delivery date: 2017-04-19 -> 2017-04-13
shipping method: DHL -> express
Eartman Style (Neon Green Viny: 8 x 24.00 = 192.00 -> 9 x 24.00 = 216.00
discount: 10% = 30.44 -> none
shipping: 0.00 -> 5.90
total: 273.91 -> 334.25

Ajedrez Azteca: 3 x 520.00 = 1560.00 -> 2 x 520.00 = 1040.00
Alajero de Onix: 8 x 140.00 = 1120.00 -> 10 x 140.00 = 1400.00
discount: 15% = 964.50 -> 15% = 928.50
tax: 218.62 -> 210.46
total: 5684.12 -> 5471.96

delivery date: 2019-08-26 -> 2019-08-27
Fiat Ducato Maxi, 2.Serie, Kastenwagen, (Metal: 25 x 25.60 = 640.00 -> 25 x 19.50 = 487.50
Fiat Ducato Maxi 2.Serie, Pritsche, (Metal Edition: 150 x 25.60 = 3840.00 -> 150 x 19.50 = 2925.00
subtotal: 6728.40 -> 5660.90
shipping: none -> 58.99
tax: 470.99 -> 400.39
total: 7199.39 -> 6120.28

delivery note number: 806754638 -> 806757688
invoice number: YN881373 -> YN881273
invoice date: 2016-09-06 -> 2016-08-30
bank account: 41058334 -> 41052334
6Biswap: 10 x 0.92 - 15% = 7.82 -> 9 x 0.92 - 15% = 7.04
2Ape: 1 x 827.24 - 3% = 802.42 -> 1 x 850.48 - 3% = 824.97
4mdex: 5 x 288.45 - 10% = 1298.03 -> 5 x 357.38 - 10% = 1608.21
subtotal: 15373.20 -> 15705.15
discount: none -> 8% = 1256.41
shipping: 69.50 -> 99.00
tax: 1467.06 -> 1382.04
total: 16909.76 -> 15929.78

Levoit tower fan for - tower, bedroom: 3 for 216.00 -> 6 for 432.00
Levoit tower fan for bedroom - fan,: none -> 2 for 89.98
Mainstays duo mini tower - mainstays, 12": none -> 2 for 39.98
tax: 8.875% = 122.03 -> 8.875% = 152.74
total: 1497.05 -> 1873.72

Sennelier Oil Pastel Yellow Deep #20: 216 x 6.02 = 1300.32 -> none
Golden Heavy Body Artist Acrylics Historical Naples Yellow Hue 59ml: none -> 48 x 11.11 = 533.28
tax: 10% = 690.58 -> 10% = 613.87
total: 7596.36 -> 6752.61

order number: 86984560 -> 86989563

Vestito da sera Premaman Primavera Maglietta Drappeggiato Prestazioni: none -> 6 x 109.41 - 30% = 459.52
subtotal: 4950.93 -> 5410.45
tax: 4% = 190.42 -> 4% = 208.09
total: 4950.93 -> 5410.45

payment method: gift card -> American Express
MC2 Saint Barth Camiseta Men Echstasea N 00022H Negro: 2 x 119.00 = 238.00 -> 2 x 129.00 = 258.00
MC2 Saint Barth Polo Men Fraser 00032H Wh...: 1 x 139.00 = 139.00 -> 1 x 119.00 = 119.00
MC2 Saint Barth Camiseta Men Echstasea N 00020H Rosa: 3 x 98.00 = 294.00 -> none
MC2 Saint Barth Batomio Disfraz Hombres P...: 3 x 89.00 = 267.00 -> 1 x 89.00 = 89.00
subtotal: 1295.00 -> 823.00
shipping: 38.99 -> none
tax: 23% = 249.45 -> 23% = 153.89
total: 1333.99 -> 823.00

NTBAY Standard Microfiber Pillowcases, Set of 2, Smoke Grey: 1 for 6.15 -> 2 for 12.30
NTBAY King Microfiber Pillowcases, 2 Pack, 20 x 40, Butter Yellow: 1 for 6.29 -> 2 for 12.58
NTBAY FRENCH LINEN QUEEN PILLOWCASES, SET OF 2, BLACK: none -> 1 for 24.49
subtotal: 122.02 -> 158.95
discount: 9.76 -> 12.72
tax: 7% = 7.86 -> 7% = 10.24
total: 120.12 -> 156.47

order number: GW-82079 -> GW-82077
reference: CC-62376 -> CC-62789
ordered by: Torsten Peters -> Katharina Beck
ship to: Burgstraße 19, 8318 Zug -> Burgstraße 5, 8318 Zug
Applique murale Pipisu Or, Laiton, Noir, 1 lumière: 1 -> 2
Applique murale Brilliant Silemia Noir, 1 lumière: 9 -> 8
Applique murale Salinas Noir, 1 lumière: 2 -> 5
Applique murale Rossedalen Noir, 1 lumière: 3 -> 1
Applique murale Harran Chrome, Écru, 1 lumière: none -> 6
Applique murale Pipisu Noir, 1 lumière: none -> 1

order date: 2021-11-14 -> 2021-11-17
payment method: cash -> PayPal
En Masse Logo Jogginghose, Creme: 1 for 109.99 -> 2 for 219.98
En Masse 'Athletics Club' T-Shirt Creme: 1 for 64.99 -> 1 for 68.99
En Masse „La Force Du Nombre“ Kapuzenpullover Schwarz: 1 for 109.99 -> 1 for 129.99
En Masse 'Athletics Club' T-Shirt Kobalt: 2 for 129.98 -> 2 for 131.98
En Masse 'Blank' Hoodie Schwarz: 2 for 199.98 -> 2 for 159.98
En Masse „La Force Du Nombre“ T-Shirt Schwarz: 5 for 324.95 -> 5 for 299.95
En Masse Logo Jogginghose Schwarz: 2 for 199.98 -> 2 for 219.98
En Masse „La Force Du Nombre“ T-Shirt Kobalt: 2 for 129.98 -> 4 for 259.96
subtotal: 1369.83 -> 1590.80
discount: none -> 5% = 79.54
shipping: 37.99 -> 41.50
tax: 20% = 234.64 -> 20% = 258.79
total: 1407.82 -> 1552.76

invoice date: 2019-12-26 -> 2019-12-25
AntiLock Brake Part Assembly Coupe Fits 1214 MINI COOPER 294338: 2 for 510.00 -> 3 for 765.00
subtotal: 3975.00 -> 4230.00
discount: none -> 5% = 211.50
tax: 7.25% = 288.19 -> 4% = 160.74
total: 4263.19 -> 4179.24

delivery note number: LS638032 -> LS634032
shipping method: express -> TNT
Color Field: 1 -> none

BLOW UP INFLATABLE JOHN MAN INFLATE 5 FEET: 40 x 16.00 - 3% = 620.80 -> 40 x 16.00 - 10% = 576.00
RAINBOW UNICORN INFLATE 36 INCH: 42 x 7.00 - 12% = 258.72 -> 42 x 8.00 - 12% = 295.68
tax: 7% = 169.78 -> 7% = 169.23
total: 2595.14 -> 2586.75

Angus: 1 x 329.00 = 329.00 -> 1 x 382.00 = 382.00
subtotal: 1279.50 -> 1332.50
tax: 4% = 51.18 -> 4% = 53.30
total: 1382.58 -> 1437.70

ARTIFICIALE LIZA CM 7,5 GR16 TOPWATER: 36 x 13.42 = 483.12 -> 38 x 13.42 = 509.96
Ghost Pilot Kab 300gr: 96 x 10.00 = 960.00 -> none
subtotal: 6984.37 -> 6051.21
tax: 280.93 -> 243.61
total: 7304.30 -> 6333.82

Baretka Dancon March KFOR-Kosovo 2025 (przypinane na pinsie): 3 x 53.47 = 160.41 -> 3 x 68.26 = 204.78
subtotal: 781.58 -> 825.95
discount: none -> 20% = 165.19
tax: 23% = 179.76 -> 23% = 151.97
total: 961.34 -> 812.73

**Problem description**. Above are the records. Copy every line in them holding "Athletics".

**Solution**.
En Masse 'Athletics Club' T-Shirt Creme: 1 for 64.99 -> 1 for 68.99
En Masse 'Athletics Club' T-Shirt Kobalt: 2 for 129.98 -> 2 for 131.98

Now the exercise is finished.